Dominating Cowboys pass rusher DeMarcus Ware, one of the best defenders in the NFL, is among those that are against a potential change, citing the wear and tear players have to deal with in the current 16-game season. Ware predicts that, if an expansion is indeed made, players built to thrive for 12 or 13 years would have their careers shortened to about eight or nine seasons, and that the amount of injuries would surely increase. As the Eagles’ own Leonard Weaver points out, the league’s offseason is already stocked with requirements, and an 18-game regular season would likely shorten the players’ time off. "With more games, everything will be squished together. It’s like they’re asking us to go 24/7, taking away from our families and kids for a business that sometimes is not quite rewarding for that kind of thing." This is coming from a Pro-Bowler who is known for his hard work ethic and determination, so it’s very clear that even the best of players are opposed to the idea of an 18-game schedule.

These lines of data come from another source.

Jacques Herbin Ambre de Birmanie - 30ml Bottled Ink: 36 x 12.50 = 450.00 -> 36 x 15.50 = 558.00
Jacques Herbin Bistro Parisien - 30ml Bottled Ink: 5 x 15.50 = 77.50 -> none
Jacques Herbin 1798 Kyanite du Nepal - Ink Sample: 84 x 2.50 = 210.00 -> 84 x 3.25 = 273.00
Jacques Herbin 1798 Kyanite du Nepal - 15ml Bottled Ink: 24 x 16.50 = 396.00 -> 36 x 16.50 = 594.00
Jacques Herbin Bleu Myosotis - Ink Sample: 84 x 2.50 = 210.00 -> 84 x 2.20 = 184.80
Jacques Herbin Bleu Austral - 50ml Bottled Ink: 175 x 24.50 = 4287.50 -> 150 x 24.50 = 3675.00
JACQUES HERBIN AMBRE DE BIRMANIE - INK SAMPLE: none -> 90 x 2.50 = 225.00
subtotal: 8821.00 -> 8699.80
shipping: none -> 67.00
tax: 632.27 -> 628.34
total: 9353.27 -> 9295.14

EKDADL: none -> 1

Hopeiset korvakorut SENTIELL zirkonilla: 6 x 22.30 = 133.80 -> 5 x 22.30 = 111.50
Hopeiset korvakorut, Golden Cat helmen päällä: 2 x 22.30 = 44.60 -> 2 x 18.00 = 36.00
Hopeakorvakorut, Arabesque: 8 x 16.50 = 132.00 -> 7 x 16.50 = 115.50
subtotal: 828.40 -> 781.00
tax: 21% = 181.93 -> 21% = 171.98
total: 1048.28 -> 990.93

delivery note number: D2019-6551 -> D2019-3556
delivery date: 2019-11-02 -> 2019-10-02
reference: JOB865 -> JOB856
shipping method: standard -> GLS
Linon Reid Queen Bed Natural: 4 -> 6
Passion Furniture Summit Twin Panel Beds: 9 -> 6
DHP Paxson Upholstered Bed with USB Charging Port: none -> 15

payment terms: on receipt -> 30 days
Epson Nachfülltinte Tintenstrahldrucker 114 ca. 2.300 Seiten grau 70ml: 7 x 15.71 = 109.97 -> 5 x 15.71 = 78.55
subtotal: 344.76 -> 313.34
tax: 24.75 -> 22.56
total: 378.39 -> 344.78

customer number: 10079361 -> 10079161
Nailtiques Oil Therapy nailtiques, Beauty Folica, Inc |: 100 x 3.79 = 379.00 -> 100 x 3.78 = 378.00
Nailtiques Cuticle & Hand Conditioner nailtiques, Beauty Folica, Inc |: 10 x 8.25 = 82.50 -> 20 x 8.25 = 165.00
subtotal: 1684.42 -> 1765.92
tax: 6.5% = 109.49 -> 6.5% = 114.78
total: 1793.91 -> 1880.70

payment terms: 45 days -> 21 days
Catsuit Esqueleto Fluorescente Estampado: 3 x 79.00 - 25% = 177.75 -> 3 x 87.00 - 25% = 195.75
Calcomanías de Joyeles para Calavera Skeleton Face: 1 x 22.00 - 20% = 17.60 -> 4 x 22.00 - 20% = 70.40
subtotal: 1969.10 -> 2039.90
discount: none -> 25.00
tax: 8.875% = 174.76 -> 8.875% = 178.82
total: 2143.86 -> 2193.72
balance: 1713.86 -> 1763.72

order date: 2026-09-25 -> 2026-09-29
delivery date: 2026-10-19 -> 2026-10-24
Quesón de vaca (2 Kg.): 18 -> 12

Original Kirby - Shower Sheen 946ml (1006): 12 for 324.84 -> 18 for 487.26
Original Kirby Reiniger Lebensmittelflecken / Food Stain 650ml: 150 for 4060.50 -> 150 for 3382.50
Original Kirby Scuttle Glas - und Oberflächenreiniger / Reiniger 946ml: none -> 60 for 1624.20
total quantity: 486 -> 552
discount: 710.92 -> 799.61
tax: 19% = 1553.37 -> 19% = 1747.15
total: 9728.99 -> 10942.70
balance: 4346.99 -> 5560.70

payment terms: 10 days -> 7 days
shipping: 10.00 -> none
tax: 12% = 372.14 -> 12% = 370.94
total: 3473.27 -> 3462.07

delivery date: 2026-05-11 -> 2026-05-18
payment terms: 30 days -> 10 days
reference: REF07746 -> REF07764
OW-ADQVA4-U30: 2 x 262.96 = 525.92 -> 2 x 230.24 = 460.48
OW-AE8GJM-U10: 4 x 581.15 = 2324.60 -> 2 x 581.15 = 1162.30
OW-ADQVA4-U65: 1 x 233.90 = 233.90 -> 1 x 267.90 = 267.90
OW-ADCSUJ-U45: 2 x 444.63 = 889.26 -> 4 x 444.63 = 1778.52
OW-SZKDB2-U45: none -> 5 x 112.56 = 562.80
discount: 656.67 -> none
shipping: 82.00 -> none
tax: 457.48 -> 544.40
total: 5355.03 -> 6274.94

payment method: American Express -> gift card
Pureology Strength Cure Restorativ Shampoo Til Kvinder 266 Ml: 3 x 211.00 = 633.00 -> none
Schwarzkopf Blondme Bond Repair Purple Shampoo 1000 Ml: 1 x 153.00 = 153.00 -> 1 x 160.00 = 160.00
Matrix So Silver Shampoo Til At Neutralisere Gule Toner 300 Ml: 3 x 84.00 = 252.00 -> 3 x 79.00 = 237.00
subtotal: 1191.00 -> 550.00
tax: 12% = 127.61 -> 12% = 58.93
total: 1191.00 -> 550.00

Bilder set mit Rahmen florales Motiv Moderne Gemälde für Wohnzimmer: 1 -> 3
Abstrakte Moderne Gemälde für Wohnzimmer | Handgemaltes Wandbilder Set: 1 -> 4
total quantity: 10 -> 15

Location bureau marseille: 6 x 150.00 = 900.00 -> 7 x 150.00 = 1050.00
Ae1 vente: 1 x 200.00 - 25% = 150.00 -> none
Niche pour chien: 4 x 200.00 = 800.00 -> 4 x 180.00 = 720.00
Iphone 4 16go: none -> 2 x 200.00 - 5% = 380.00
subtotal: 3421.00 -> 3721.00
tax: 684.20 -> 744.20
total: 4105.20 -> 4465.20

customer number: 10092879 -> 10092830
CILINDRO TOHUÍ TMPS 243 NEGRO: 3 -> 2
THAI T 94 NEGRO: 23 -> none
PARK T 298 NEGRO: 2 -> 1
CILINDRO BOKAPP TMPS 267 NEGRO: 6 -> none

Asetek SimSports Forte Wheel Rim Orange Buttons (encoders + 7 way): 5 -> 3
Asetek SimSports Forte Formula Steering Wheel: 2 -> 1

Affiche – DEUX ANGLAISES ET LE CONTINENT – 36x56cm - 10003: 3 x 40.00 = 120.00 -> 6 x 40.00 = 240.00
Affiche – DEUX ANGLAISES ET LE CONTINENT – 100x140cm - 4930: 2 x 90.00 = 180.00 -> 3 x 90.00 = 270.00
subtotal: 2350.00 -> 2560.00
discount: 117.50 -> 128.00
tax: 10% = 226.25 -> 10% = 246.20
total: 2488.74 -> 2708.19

As if the risk of injuries and lack of true time off for the players is not enough, there are also serious points to consider with the aspect of competing players and teams having less opportunities to prepare for the regular season. While the elimination of two preseason games would rid of some bores fans experience prior to actual games, it would unquestionably limit the chances for long shots to crack a team’s final roster and the starting units to fine-tine their skills for the games that matter. Former Indianapolis head coach Tony Dungy insists that if there were only two exhibition games in 2008, Pierre Garcon, one of the key receiving weapons in the Colts’ passing attack and run to the Super Bowl last year, would not have made the team. In addition, a lot of first-string players might not have a sufficient amount of chances to get a solid feel for their job and/or succeed within his team’s system. For instance, it’s not likely that the majority of Eagles fans would feel completely confident heading into this year’s regular season if it were set to begin this weekend, after only two preseason matchups, including the fact that the team has yet to look in sync during red-zone opportunities.
There are countless other reasons as to why the expansion of the current regular season schedule could result in some trouble, from the remaining issue of player contracts and the Collective Bargaining Agreement negotiations. Nonetheless, there are indeed benefits that could come from a switch, primarily the simple addition of more hard-nosed, full-contact football that people around the world have loved for decades. As the league continues to ponder the possibility and a decision is made on the idea in the future, updates to the story will be released accordingly.